Our own Mike Colligan had initially believed that first year general manager Jim Rutherford and head coach Mike Johnston would not be back next season. But, since that article’s publishing, Rutherford’s future has, unfortunately, been solidified.
What About Mike Johnston?
The rookie head coach endured quite a bit of criticism during his first year, as he occasionally appeared flustered behind the bench and during media conferences. Given the circumstances, Johnston did the best he could for the Penguins.
His entire system was based upon puck-moving defenders who joined the rush and contributed offensively. The healthy blueline at the end of the year consisted of Paul Martin, Ian Cole, Ben Lovejoy, Taylor Chorney, Brian Dumoulin and Rob Scuderi.
Johnston’s Penguins had to change their entire strategy without Kris Letang, Christian Ehrhoff, Derrick Pouliot and Olli Maatta. Usually, injuries would not be a reason for failure, but any NHL team would falter without their four of their top six defenders.
At the very least Mike Johnston deserves another season with the Penguins, but not just for the coaching.
Dan Bylsma Continues to Handicap Penguins
Despite no longer being a member of the Penguins organization, Dan Bylsma continues to handicap the franchise. His contract was extended before the 2013 season for two seasons (through 2015-2016) and was subsequently fired a year later.
With the way his contract was written, the Penguins are still paying Bylsma, just like they were paying former general manager Ray Shero. But the Pens were fortunate that the New Jersey Devils signed Shero to be their GM and their financial obligations were lifted.
As it currently stands, the Penguins franchise is paying both Dan Bylsma and Mike Johnston as head coaches.
Bylsma’s contract will expire at the end of this season if he does not find a job this offseason, but Johnston’s still has two years remaining on it.
Penguins Financial Troubles
Frankly, the Penguins are a well financed organization backed by the affluent Ron Burkle and former NHL superstar Mario Lemieux. However, their franchise appears to be slowly failing. Despite a lineup riddled with talent, the Penguins has consistently disappointed in the playoffs.
This past season the Pens TV ratings fell, they had trouble selling playoff tickets and their home game sell out streak almost did not reach 376 games. Their first round playoff tickets were cheaper than the ticket prices at the beginning of the regular season.
Mike Babcock Will Not Be Coaching the Penguins
My initial suspicions were confirmed today when Rutherford announced that they were not interested in Mike Babcock.
Penguins GM Jim Rutherford tells Jason Mackey of Trib Total Media they're not interested in Mike Babcock. That's one down and 28 more to go.

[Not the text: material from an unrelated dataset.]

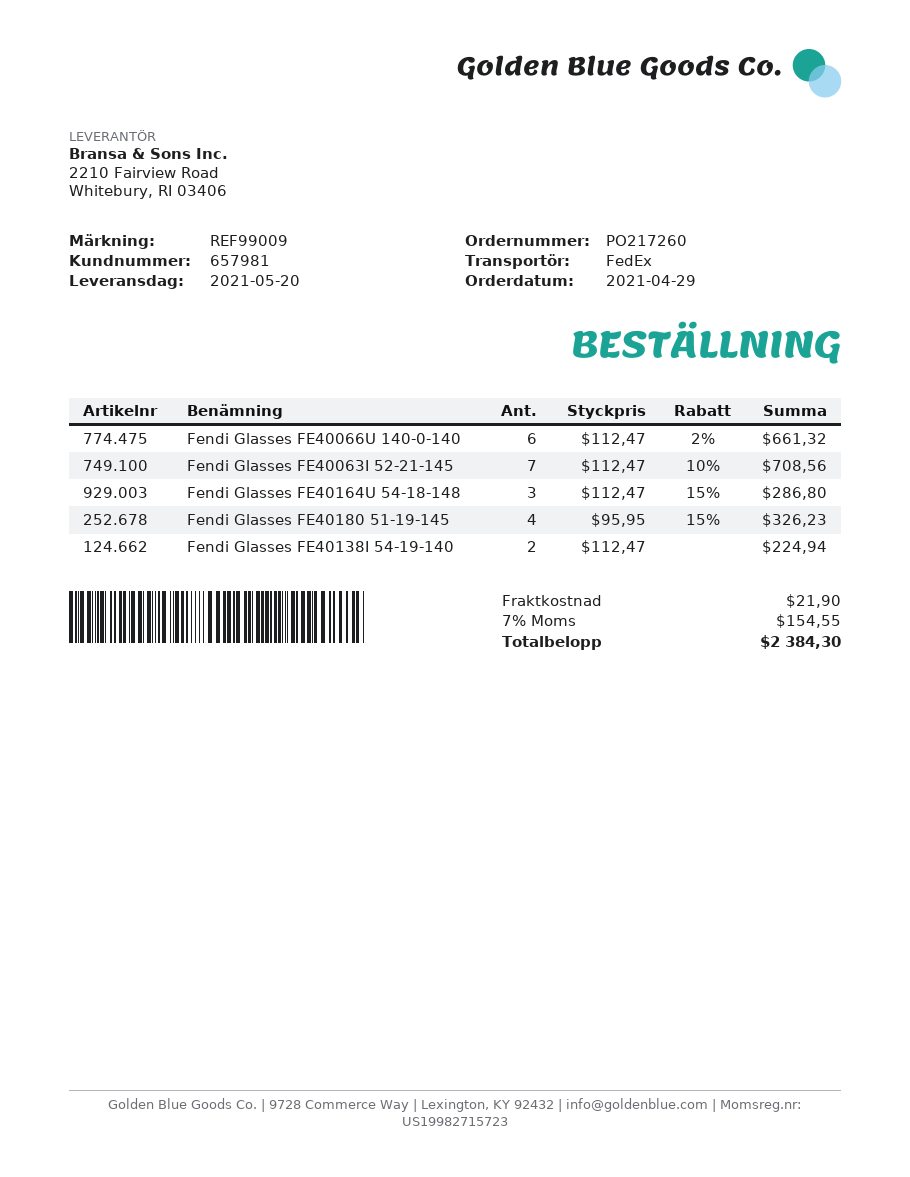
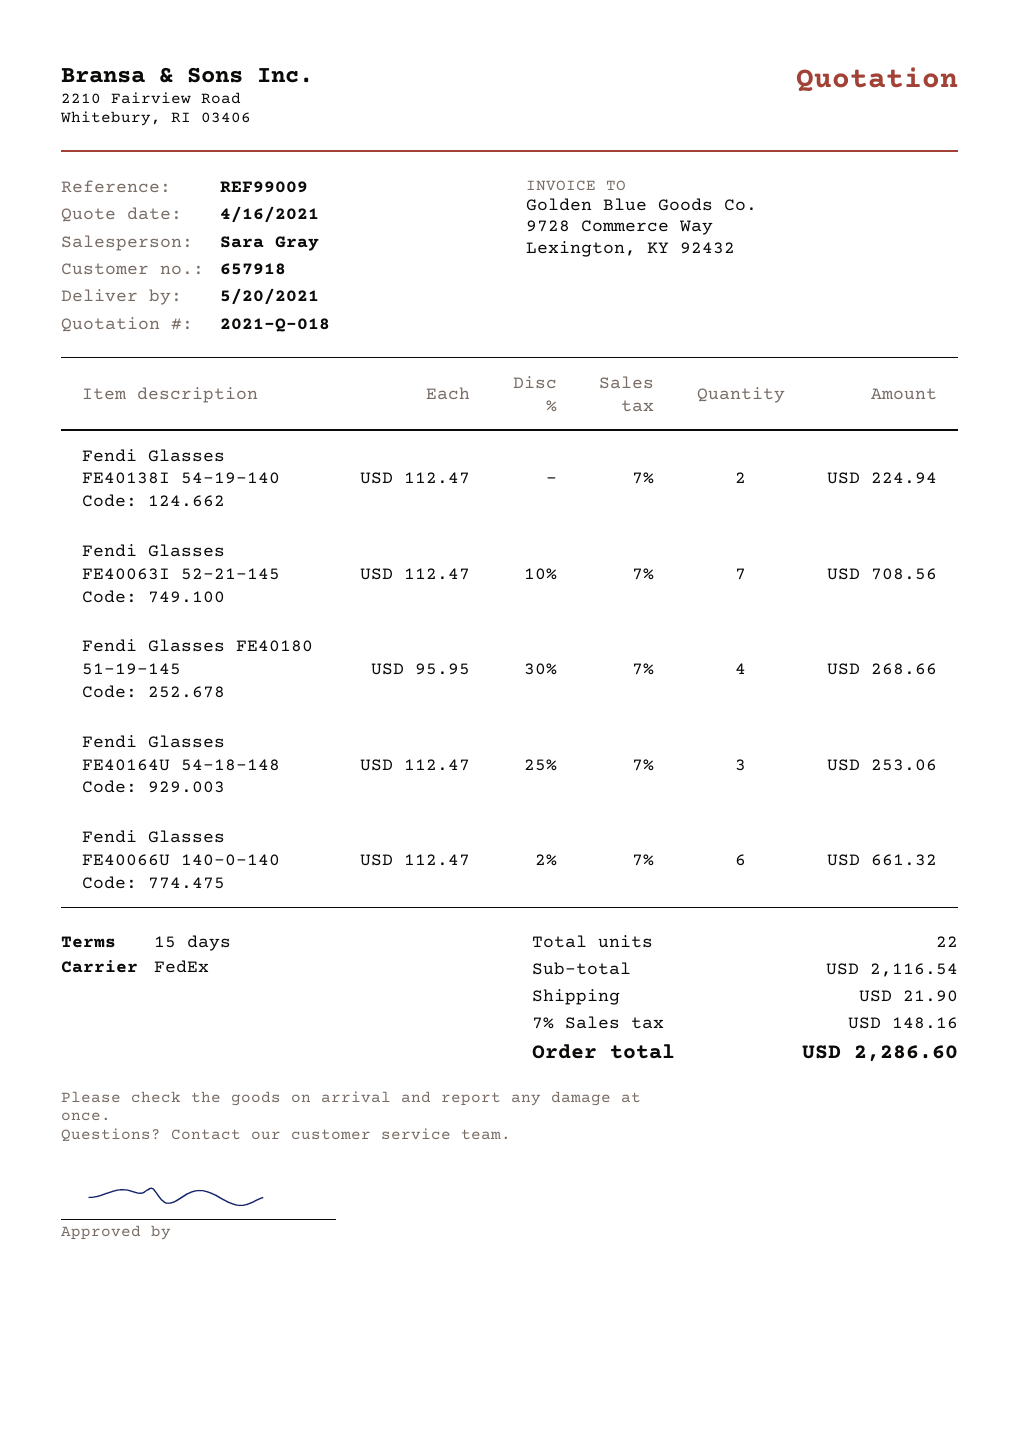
customer number: 657981 -> 657918
Fendi Glasses FE40164U 54-18-148: 3 x 112.47 - 15% = 286.80 -> 3 x 112.47 - 25% = 253.06
Fendi Glasses FE40180 51-19-145: 4 x 95.95 - 15% = 326.23 -> 4 x 95.95 - 30% = 268.66
tax: 7% = 154.55 -> 7% = 148.16
total: 2384.30 -> 2286.60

— Chuck Pleiness (@wingsfrontman) May 9, 2015
From a business standpoint, it’s clear the Penguins could not fire Johnston, unless Bylmsa had another job at this point. It simply is not feasible to pay two men millions of dollars to stay at home and given potential future issues, tying up more dead money is not a wise course of action.
Could Mike Babcock Have Helped the Penguins?
If the Penguins managed to hire Babcock this offseason, he would be an instant upgrade over Johnston. Mike Babcock is a winner, he commands a room and holds the respect of his players.
However, I do not believe we have seen the best of Mike Johnston yet. About 40% of the way through the 2014-2015 season, the Penguins were 22-10 and looked dominant. Then the injuries slowly wore down the team, but the Pens managed to make the playoffs.
Take a look at the Penguins man-games lost and impact it had on the team in a graphical interpretation, courtesy of mangameslost.com.
The only other team to suffer a similar amount of injuries and still make the playoffs were the Anaheim Ducks, but they had a luxury the Pens didn’t. Anaheim’s biggest injuries were at the beginning of the season and as a whole got healthier as the season progressed.
Mike Babcock won’t be coming to Pittsburgh, but was he ever an option? According the Rutherford, he was not and he should not have been. A rookie head coach is similar to a rookie player, there is a reason why they signed him to a three year deal.
Pittsburgh was not going to give up on Johnston after just one season, just like they would not give up on a player after one season.
Mike Johnston will be back next year and should have the Penguins playing at a high level again. Let’s just hope the Pens can avoid the injury bug next season and we might finally see what Johnston can do over a full season.